On Wed, Nov 09, 2016 at 03:38:31PM +0800, Jason Wang wrote:
> Backlog were used for tuntap rx, but it can only process 1 packet at
> one time since it was scheduled during sendmsg() synchronously in
> process context. This lead bad cache utilization so this patch tries
> to do some batching before call rx NAPI. This is done through:
> 
> - accept MSG_MORE as a hint from sendmsg() caller, if it was set,
>   batch the packet temporarily in a linked list and submit them all
>   once MSG_MORE were cleared.
> - implement a tuntap specific NAPI handler for processing this kind of
>   possible batching. (This could be done by extending backlog to
>   support skb like, but using a tun specific one looks cleaner and
>   easier for future extension).
> 
> Signed-off-by: Jason Wang <jasow...@redhat.com>

So why do we need an extra queue? This is not what hardware devices do.

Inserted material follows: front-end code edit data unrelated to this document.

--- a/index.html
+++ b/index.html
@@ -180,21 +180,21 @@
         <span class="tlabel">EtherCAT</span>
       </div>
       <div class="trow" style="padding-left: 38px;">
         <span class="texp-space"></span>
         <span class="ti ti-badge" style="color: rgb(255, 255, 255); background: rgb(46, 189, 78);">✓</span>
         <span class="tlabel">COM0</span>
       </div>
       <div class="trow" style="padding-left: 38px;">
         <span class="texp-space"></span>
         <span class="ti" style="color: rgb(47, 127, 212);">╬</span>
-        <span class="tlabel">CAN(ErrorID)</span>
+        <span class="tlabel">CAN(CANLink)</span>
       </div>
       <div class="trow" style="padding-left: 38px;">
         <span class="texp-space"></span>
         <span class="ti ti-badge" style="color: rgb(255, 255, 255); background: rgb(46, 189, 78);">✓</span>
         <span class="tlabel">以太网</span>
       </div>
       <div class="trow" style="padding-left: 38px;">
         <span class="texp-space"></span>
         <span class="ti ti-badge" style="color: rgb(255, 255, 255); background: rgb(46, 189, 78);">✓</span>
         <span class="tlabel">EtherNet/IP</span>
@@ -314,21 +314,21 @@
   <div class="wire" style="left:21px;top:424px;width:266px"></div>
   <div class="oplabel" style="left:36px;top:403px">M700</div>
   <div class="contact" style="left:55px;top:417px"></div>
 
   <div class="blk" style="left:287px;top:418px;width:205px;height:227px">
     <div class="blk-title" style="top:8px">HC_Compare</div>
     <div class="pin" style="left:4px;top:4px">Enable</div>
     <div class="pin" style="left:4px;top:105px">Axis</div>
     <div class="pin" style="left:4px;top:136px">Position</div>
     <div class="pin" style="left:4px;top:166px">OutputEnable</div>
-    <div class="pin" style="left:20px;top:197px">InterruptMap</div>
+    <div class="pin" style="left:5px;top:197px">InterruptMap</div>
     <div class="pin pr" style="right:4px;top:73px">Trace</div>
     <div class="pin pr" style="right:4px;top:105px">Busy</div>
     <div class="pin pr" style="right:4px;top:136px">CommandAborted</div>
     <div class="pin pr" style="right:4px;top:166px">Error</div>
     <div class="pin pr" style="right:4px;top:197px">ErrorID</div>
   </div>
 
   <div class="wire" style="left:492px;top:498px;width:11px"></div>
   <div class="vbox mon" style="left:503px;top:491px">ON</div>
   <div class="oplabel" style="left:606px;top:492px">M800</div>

How about adding the packet to queue unconditionally, deferring
signalling until we get sendmsg without MSG_MORE?


> ---
>  drivers/net/tun.c | 71 
> ++++++++++++++++++++++++++++++++++++++++++++++++++-----
>  1 file changed, 65 insertions(+), 6 deletions(-)
> 
> diff --git a/drivers/net/tun.c b/drivers/net/tun.c
> index 1588469..d40583b 100644
> --- a/drivers/net/tun.c
> +++ b/drivers/net/tun.c
> @@ -74,6 +74,7 @@
>  #include <linux/skb_array.h>
>  
>  #include <asm/uaccess.h>
> +#include <linux/interrupt.h>
>  
>  /* Uncomment to enable debugging */
>  /* #define TUN_DEBUG 1 */
> @@ -169,6 +170,8 @@ struct tun_file {
>       struct list_head next;
>       struct tun_struct *detached;
>       struct skb_array tx_array;
> +     struct napi_struct napi;
> +     struct sk_buff_head process_queue;
>  };
>  
>  struct tun_flow_entry {
> @@ -522,6 +525,8 @@ static void tun_queue_purge(struct tun_file *tfile)

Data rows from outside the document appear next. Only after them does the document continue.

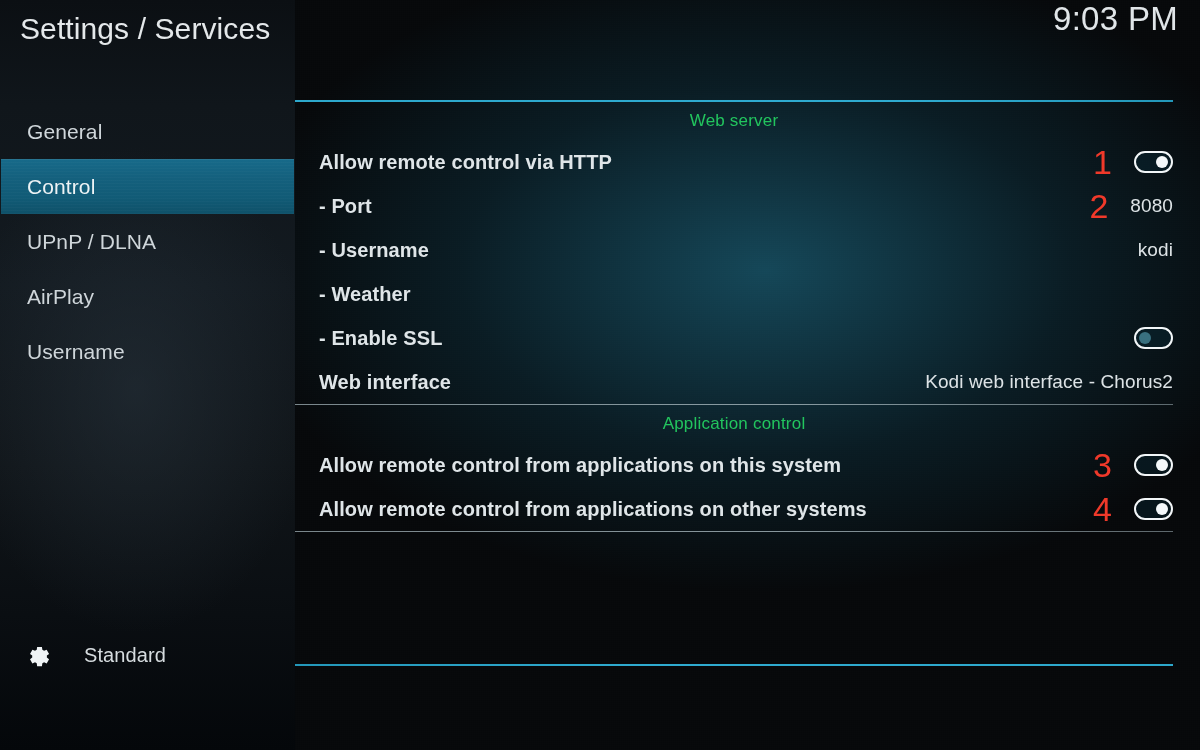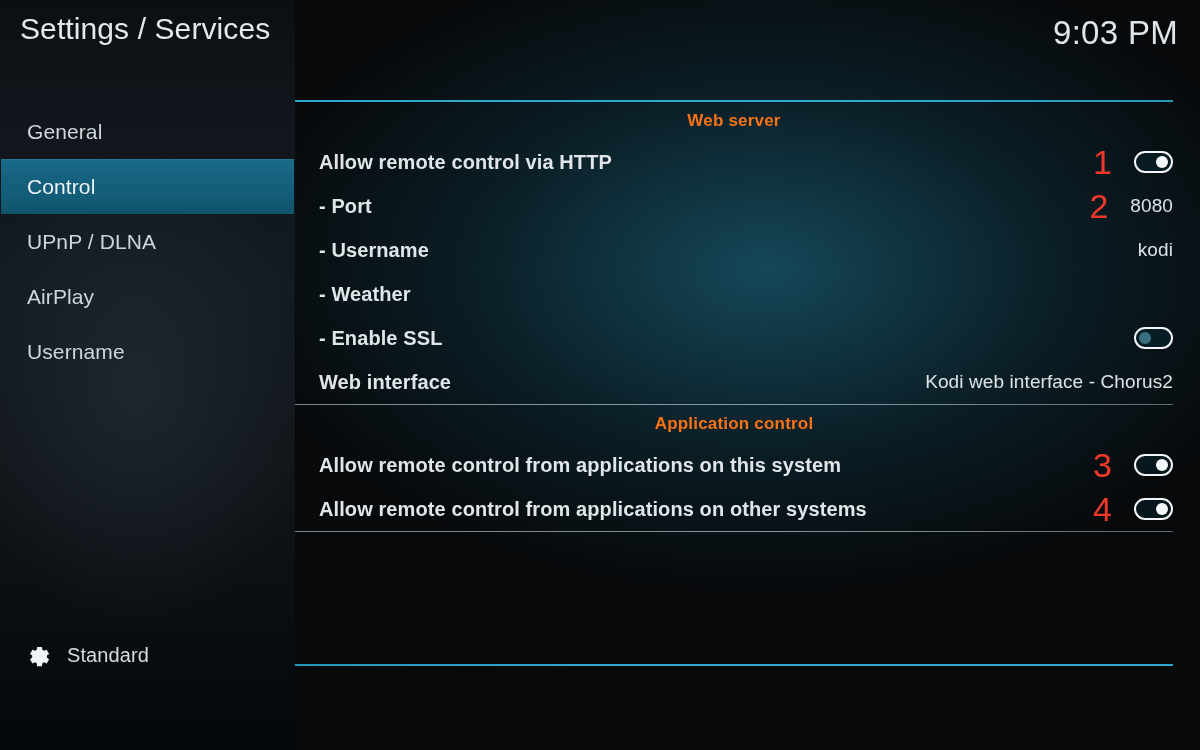--- a/index.html
+++ b/index.html
@@ -65,21 +65,21 @@
     font-size: 30px;
     font-weight: 400;
     color: #e4e8ea;
     letter-spacing: .1px;
     white-space: nowrap;
   }
 
   .clock {
     position: absolute;
     right: 22px;
-    top: 14px;
+    top: 0;
     font-size: 33px;
     font-weight: 300;
     color: #e0e5e8;
     letter-spacing: .3px;
     white-space: nowrap;
   }
 
   
   .cat-list {
     position: absolute;
@@ -124,20 +124,21 @@
     bottom: 81px;
     display: flex;
     align-items: center;
     gap: 14px;
   }
   .gear-icon svg { display: block; }
   .profile-label {
     font-size: 20px;
     color: #d6dcdf;
     letter-spacing: .1px;
+    margin-left: 17px;
   }
 
   
   .panel {
     position: absolute;
     left: 295px;
     top: 100px;
     width: 905px;
     height: 566px;
   }
@@ -165,22 +166,22 @@
 
   .section-header {
     height: 38px;
     display: flex;
     align-items: center;
     justify-content: center;
     padding-right: 27px;
   }
   .section-header .sh-text {
     font-size: 17px;
-    font-weight: 700;
-    color: #f97316;
+    font-weight: 400;
+    color: #22c55e;
     letter-spacing: .2px;
   }
 
   .divider {
     height: 1px;
     width: 878px;
     background: linear-gradient(90deg, rgba(160,176,182,.75) 0%, rgba(168,184,190,.8) 55%, rgba(150,166,172,.6) 100%);
   }
 
   .setting-row {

>       while ((skb = skb_array_consume(&tfile->tx_array)) != NULL)
>               kfree_skb(skb);
>  
> +     skb_queue_purge(&tfile->sk.sk_write_queue);
> +     skb_queue_purge(&tfile->process_queue);
>       skb_queue_purge(&tfile->sk.sk_error_queue);
>  }
>  
> @@ -532,6 +537,11 @@ static void __tun_detach(struct tun_file *tfile, bool 
> clean)
>  
>       tun = rtnl_dereference(tfile->tun);
>  
> +     if (tun && clean) {
> +             napi_disable(&tfile->napi);
> +             netif_napi_del(&tfile->napi);
> +     }
> +
>       if (tun && !tfile->detached) {
>               u16 index = tfile->queue_index;
>               BUG_ON(index >= tun->numqueues);
> @@ -587,6 +597,7 @@ static void tun_detach_all(struct net_device *dev)
>  
>       for (i = 0; i < n; i++) {
>               tfile = rtnl_dereference(tun->tfiles[i]);
> +             napi_disable(&tfile->napi);
>               BUG_ON(!tfile);
>               tfile->socket.sk->sk_shutdown = RCV_SHUTDOWN;
>               tfile->socket.sk->sk_data_ready(tfile->socket.sk);
> @@ -603,6 +614,7 @@ static void tun_detach_all(struct net_device *dev)

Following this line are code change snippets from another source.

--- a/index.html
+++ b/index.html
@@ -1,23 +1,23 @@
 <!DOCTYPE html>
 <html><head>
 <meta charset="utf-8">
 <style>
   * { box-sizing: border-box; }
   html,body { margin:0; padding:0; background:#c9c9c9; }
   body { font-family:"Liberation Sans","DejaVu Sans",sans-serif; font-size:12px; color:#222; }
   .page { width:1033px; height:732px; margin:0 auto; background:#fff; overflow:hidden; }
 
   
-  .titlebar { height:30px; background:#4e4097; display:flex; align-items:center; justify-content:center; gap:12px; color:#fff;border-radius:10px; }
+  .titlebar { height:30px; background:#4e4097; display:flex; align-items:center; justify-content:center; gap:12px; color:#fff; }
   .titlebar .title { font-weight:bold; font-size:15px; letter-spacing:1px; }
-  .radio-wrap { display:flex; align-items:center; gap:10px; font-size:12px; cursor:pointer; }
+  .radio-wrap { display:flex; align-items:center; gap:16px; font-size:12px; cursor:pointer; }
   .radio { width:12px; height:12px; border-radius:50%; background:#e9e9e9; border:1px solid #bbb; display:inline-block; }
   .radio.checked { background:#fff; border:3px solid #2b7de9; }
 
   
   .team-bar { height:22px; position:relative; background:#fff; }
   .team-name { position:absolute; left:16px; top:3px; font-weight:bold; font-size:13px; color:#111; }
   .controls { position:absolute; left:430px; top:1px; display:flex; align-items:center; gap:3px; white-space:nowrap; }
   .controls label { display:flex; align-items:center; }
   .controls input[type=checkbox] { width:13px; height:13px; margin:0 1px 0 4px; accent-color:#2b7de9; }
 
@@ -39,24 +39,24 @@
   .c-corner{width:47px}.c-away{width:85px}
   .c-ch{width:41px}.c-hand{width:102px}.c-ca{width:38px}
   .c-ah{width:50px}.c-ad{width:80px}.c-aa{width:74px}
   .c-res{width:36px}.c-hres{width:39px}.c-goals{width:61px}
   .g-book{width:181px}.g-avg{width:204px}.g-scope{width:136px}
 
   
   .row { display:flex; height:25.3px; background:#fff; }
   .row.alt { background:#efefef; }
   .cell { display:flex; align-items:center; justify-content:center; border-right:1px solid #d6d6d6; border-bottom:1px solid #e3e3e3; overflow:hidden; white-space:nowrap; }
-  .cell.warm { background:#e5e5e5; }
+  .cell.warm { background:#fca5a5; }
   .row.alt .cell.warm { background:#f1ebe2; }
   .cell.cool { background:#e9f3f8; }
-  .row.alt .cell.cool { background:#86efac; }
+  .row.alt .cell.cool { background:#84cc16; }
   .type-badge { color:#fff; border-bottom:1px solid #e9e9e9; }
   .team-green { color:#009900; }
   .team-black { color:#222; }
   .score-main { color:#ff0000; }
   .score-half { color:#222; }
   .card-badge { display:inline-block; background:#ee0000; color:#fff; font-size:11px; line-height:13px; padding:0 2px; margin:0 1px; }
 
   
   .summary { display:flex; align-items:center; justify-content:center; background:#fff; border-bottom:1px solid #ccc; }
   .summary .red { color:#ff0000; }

>       synchronize_net();
>       for (i = 0; i < n; i++) {
>               tfile = rtnl_dereference(tun->tfiles[i]);
> +             netif_napi_del(&tfile->napi);
>               /* Drop read queue */
>               tun_queue_purge(tfile);
>               sock_put(&tfile->sk);
> @@ -618,6 +630,41 @@ static void tun_detach_all(struct net_device *dev)
>               module_put(THIS_MODULE);
>  }
>  
> +static int tun_poll(struct napi_struct *napi, int budget)
> +{
> +     struct tun_file *tfile = container_of(napi, struct tun_file, napi);
> +     struct sk_buff_head *input_queue =
> +            &tfile->socket.sk->sk_write_queue;
> +     struct sk_buff *skb;
> +     unsigned int received = 0;
> +
> +     while (1) {
> +             while ((skb = __skb_dequeue(&tfile->process_queue))) {
> +                     netif_receive_skb(skb);
> +                     if (++received >= budget)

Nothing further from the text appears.